Surrendering False Selfhood

Nothing can be outwardly manifested which is not first mentally conceived. How important it is then that only God-like thoughts, the graces of Soul, should be allowed to tabernacle with us!

In her article entitled "Love" on page 250 of "Miscellaneous Writings" Mary Baker Eddy refers to "the self-forgetful heart that overflows," that is, overflows with love, for God and man; whereas in the textbook, "Science and Health with Key to the Scriptures," dealing with the opposite state of thought, she says (p. 242), "Self-love is more opaque than a solid body." Opacity precludes the passage of light; therefore whoever indulges in self-love is in darkness, or in an unenlightened state of consciousness. Such a one would do well to heed and obey the injunction contained in the remainder of the paragraph: "In patient obedience to a patient God, let us labor to dissolve with the universal solvent of Love the adamant of error,—self-will, self-justification, and self-love,—which wars against spirituality and is the law of sin and death."

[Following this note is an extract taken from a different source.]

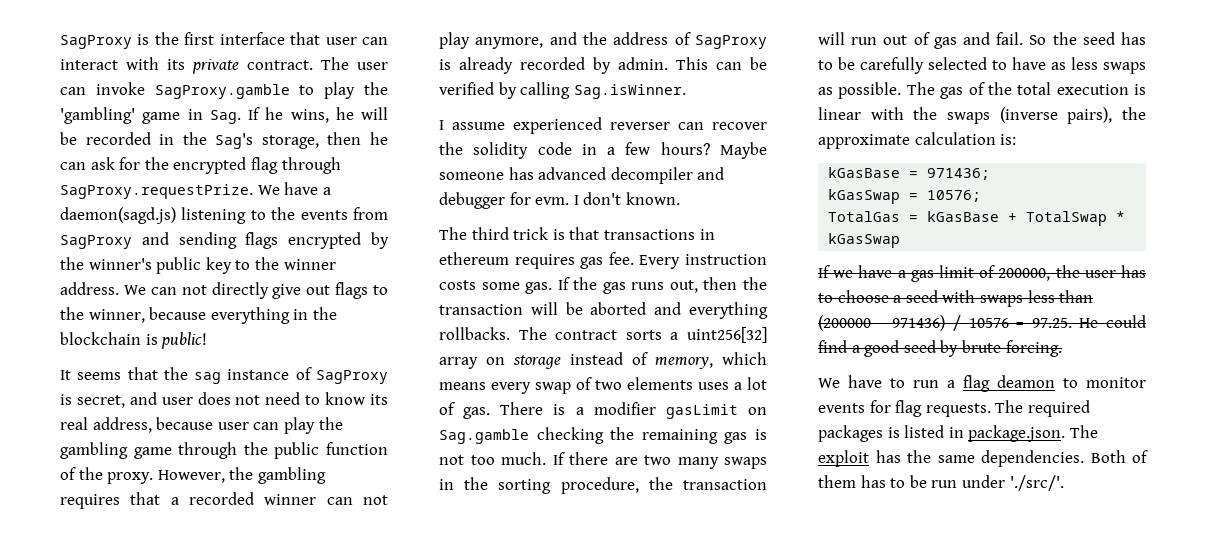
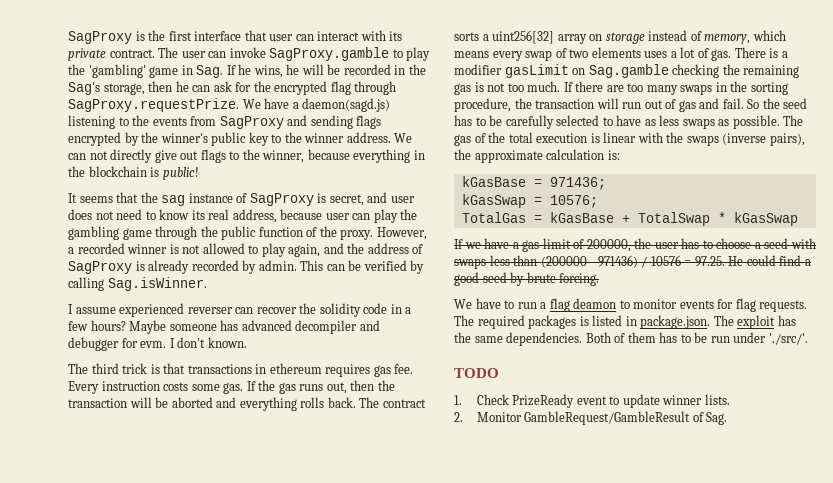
[229,467,326,484] [60,492,388,509] [439,32,544,49] the gambling requires that a recorded winner can not play anymore, -> [68,243,321,257] a recorded winner is not allowed to play again,
[439,327,510,340] rollbacks. -> [300,397,356,408] rolls back.
[644,455,671,465] two -> [627,83,644,92] too
(1064, 483) none -> [454,368,499,378] [454,394,730,408] [454,411,728,425] // TODO // 1. Check PrizeReady event to update winner lists. // 2. Monitor GambleRequest/GambleResult of Sag.

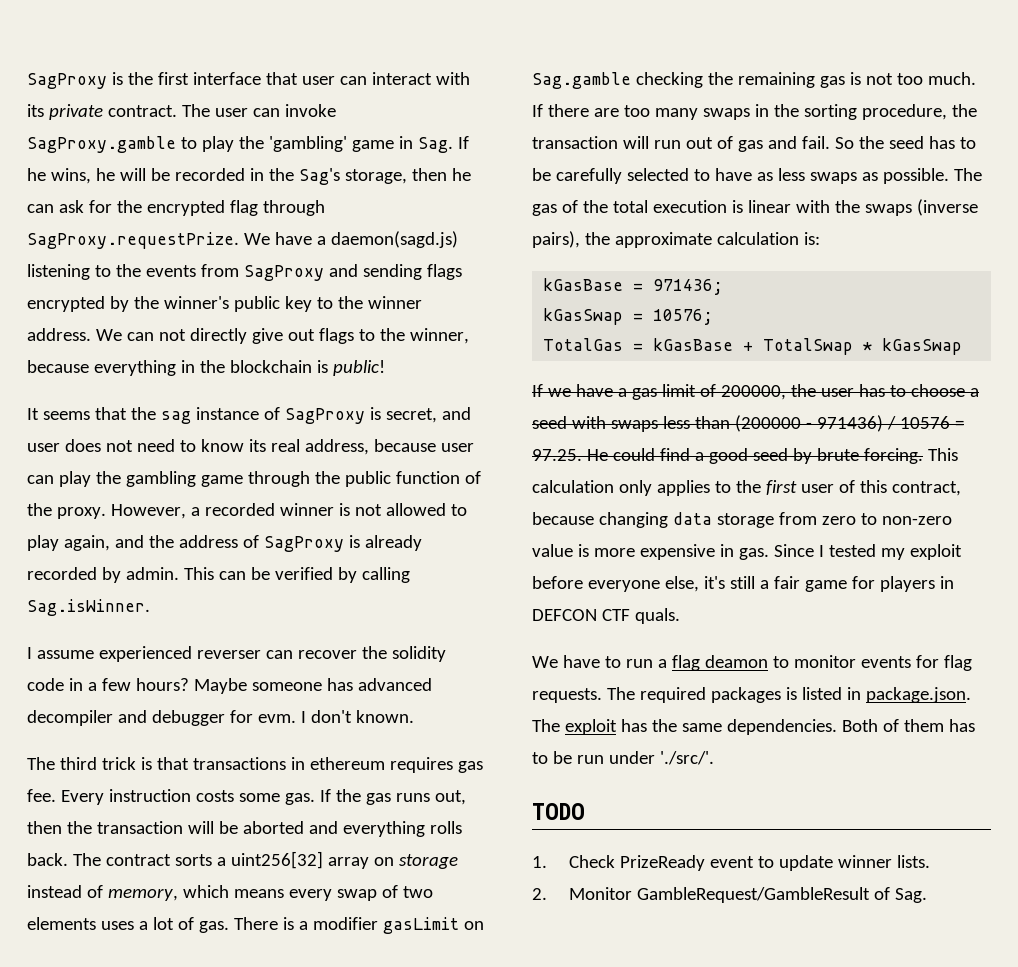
(600, 279) none -> [927,448,958,461] [532,480,961,496] [532,512,952,528] [532,544,962,560] [532,576,954,592] [532,608,680,624] This calculation only applies to the first user of this contract, because changing data storage from zero to non-zero value is more expensive in gas. Since I tested my exploit before everyone else, it's still a fair game for players in DEFCON CTF quals.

An outstanding example of a physical healing resulting from the replacement of some of the unlovely phases of false self by the Christlike qualities of humility, obedience, and self-surrender is to be found in the fifth chapter of II Kings. There it is stated, "Naaman, captain of the host of the king of Syria, was a great man with his master, and honourable, because by him the Lord had given deliverance unto Syria: he was also a mighty man in valour." Naaman's spiritual growth, however, had not kept pace with his material accomplishments, as is evidenced by his pride and rebellion when Elisha commanded him to "go and wash in Jordan seven times" in order to be cleansed of his leprosy. Not until Naaman was willing to do this, or, in other words, was willing to surrender his pride and self-will, did his healing take place and some of the qualities of real manhood appear. Then, it is recorded, "his flesh came again like unto the flesh of a little child."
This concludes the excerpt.